Top of RECORDS
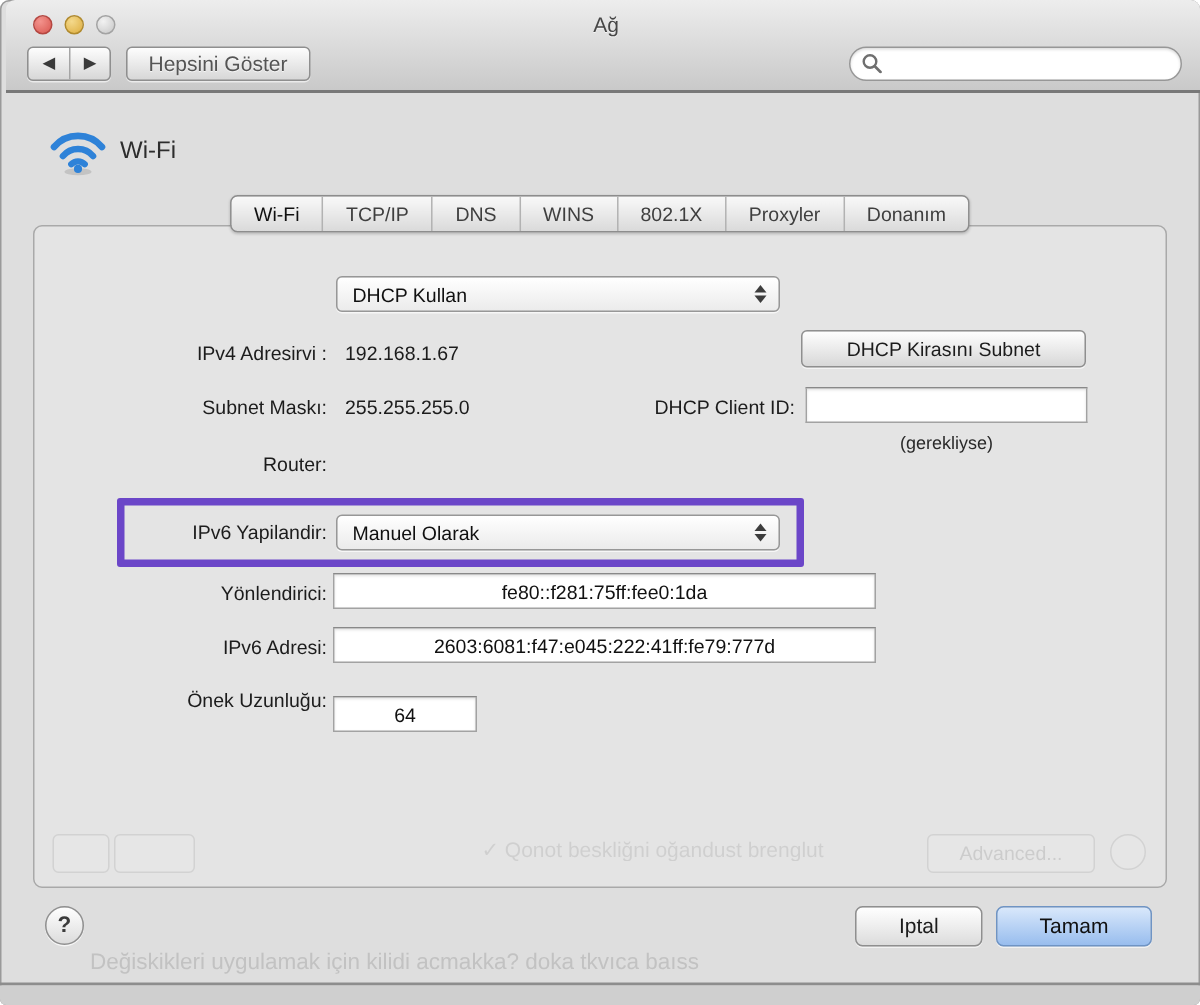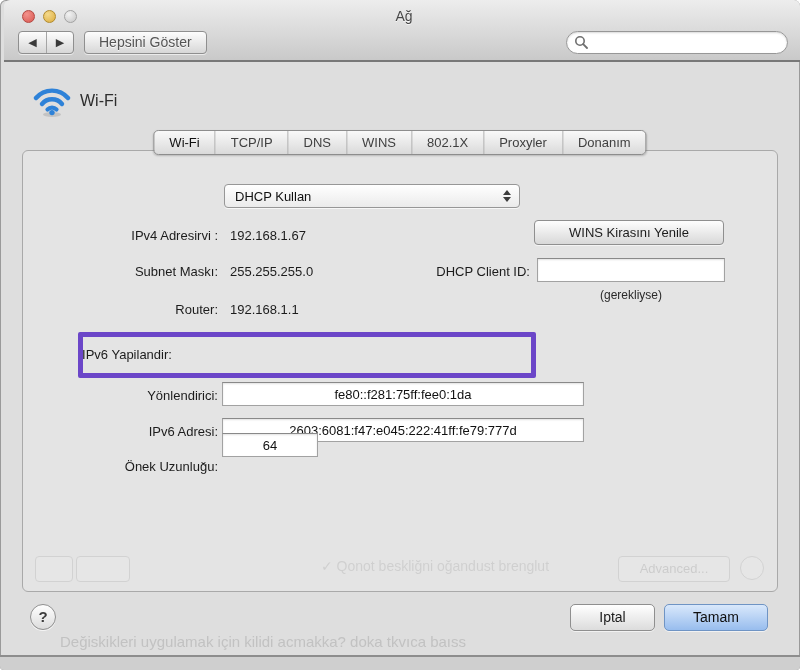"WINS Kirasını Yenile" div.btn { text: WINS Kirasını Yenile -> DHCP Kirasını Subnet }
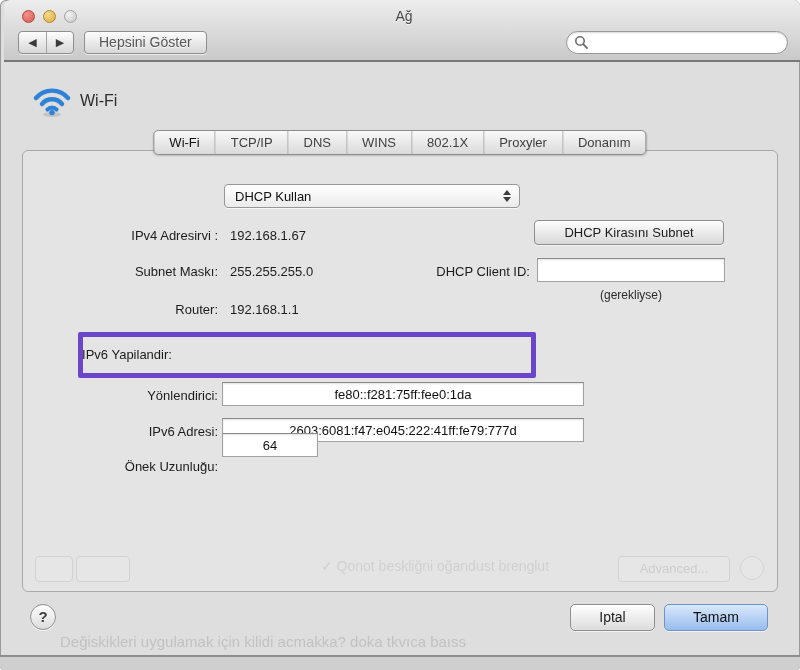"192.168.1.1" div.value { html: <div>192.168.1.1</div> -> none }
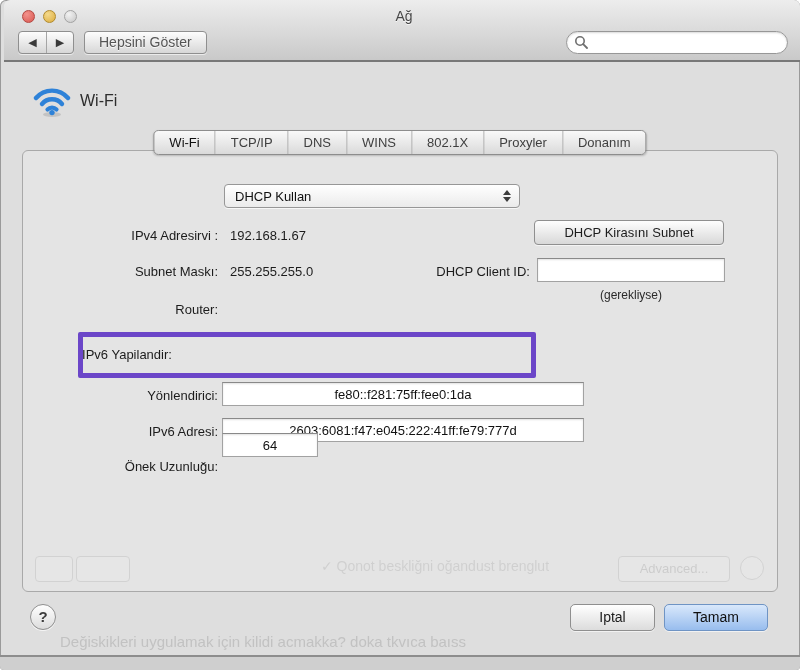"IPv6 Yapilandir:" div.label { text-align: center -> none }
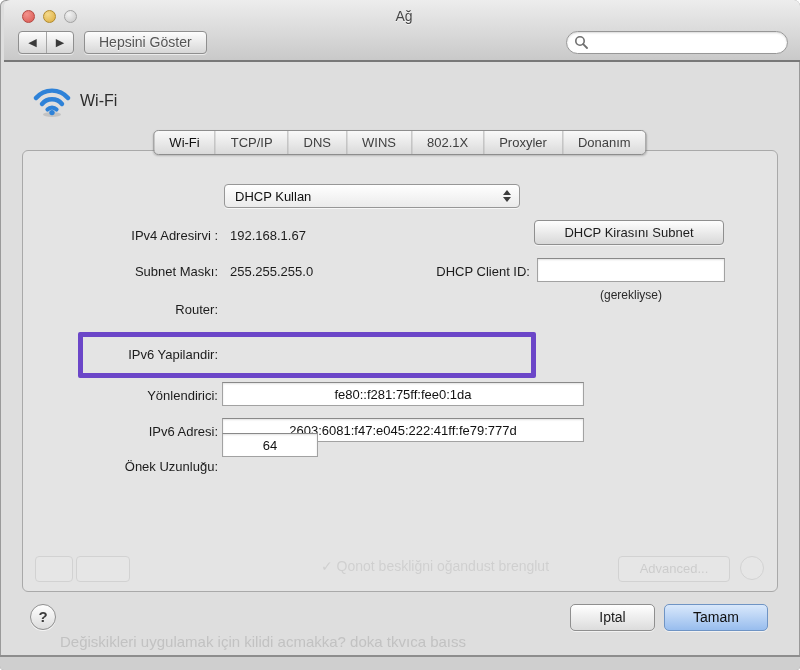"Manuel Olarak" div.popup { html: none -> <div> <span>Manuel Olarak</span> <span> <span></span> <span></span> </span> </div> }
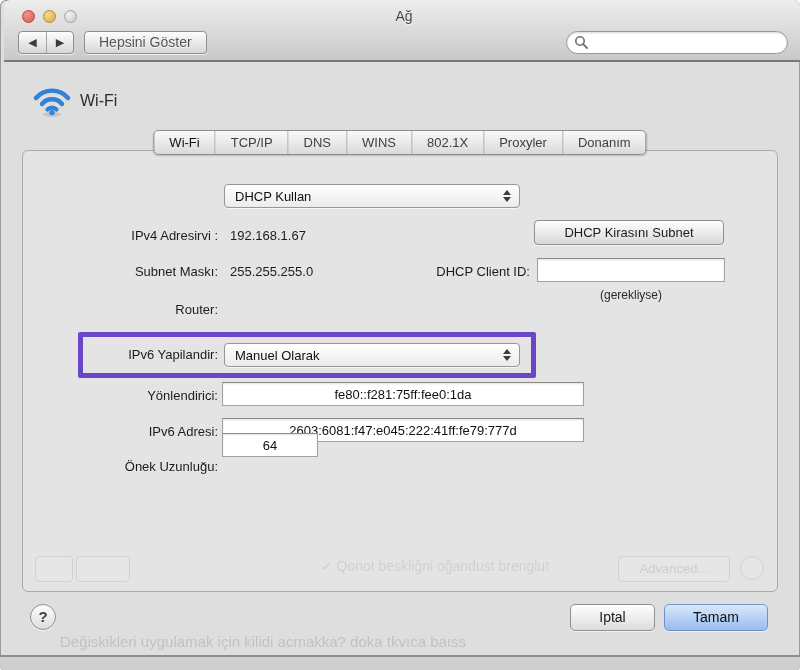"64" input.tfield { top: 433px -> 464px }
Bottom of RECORDS
REQUIREMENT: Pictures aside, retype the material exactly.

EXERCISE SOLUTION:
"WINS Kirasını Yenile" div.btn { text: WINS Kirasını Yenile -> DHCP Kirasını Subnet }
"192.168.1.1" div.value { html: <div>192.168.1.1</div> -> none }
"IPv6 Yapilandir:" div.label { text-align: center -> none }
"Manuel Olarak" div.popup { html: none -> <div> <span>Manuel Olarak</span> <span> <span></span> <span></span> </span> </div> }
"64" input.tfield { top: 433px -> 464px }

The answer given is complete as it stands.